=== Source records ===
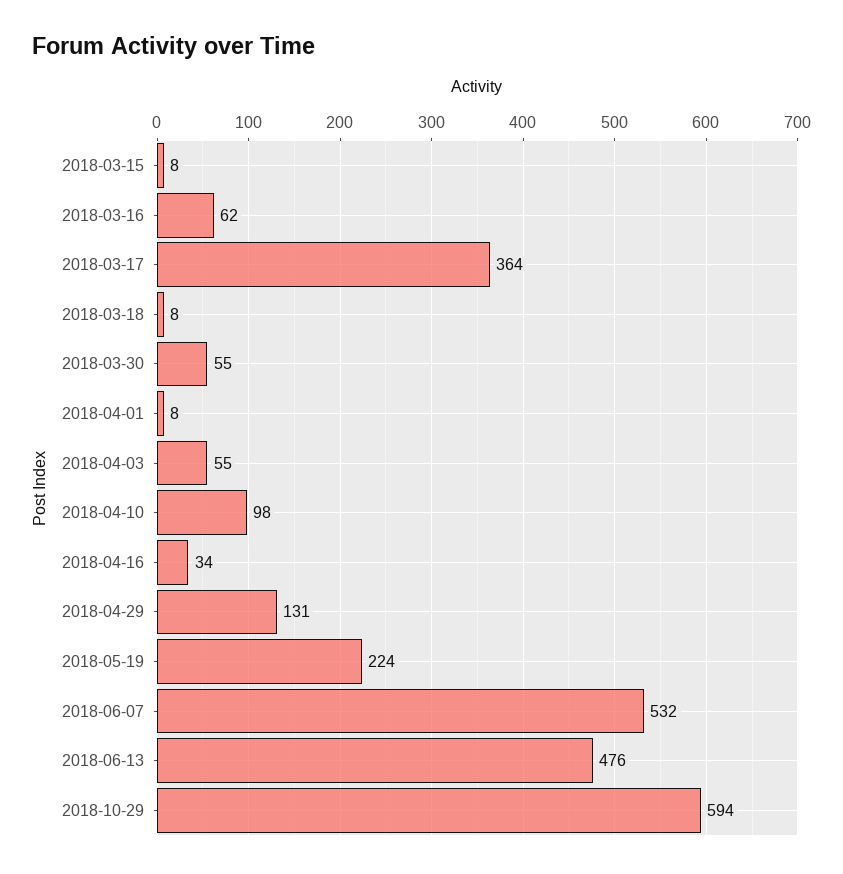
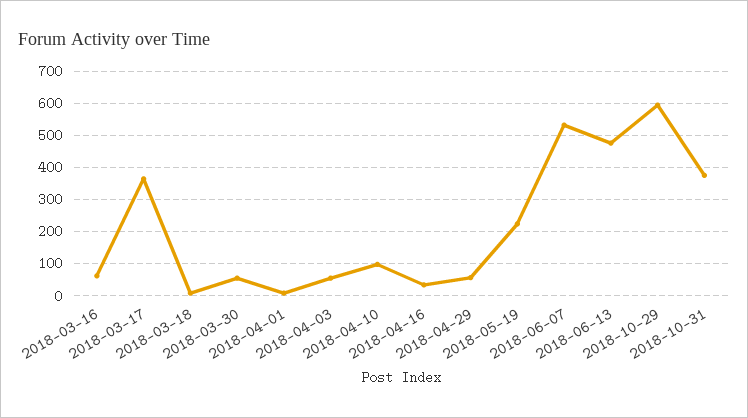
2018-03-15: 8 -> none
2018-04-29: 131 -> 60
2018-10-31: none -> 380

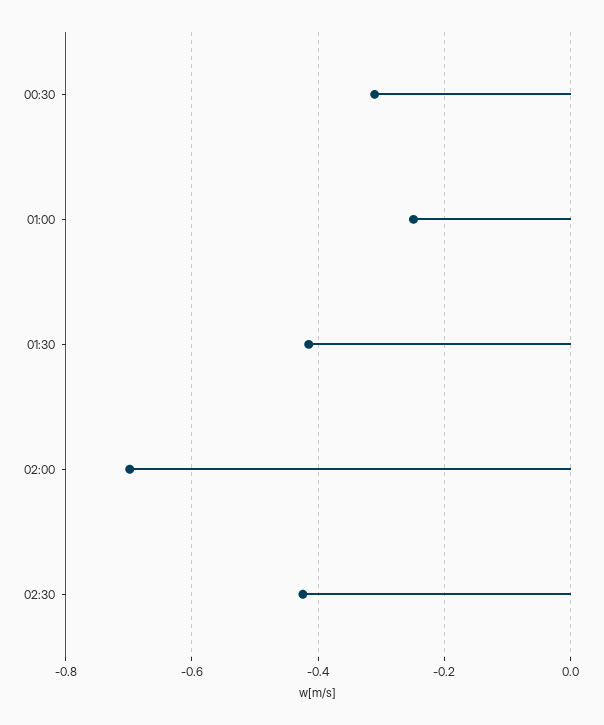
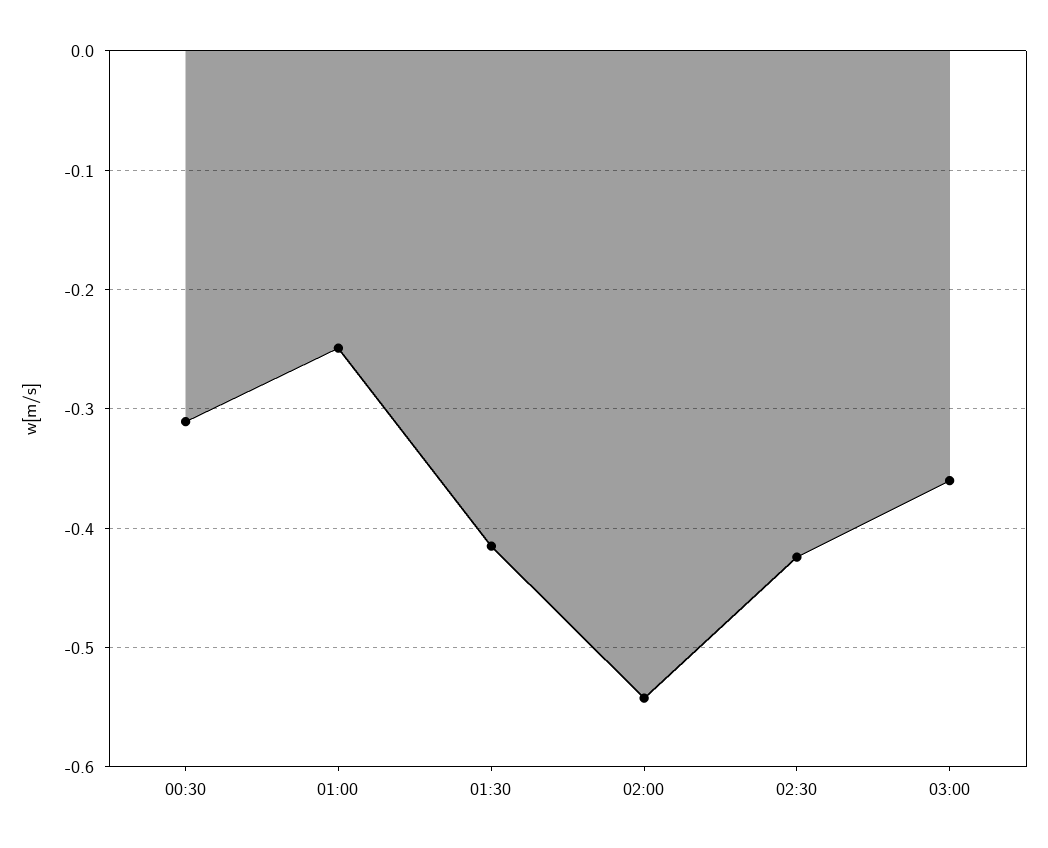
02:00: -0.7 -> -0.54
03:00: none -> -0.36

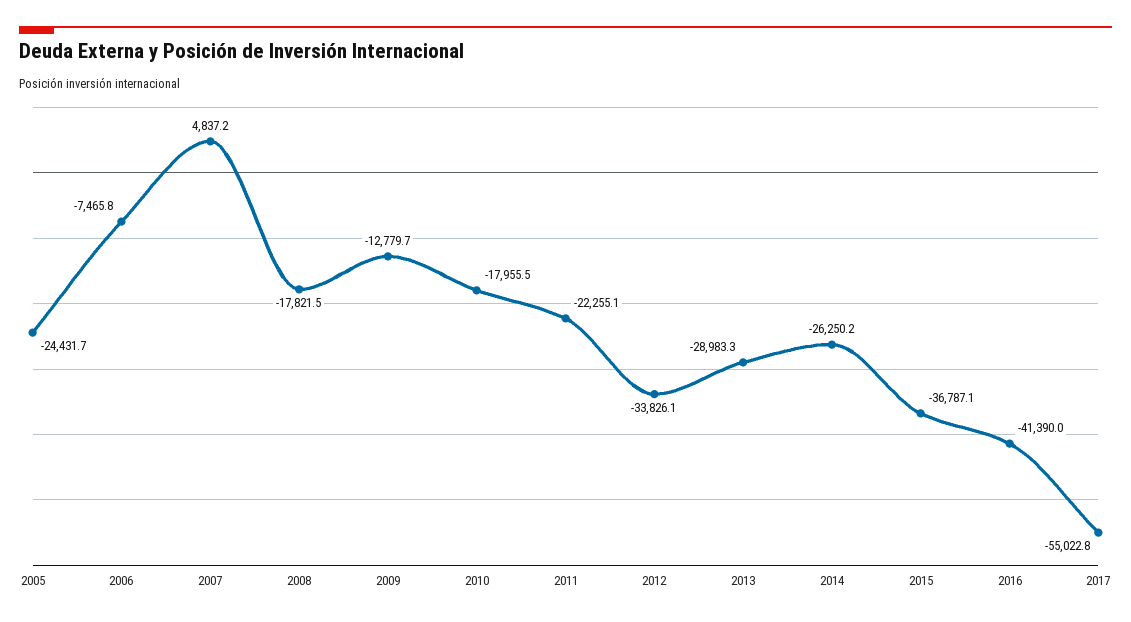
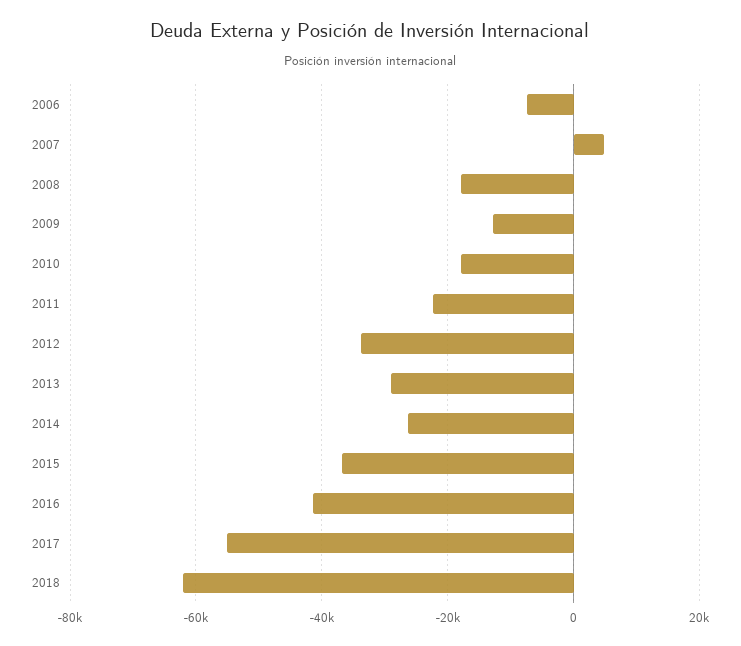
2005: -24431.7 -> none
2018: none -> -62000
===
What needs to be done - Copy the records exactly. Skip any pictures.

Solution below -
2018-03-15: 8 -> none
2018-04-29: 131 -> 60
2018-10-31: none -> 380

02:00: -0.7 -> -0.54
03:00: none -> -0.36

2005: -24431.7 -> none
2018: none -> -62000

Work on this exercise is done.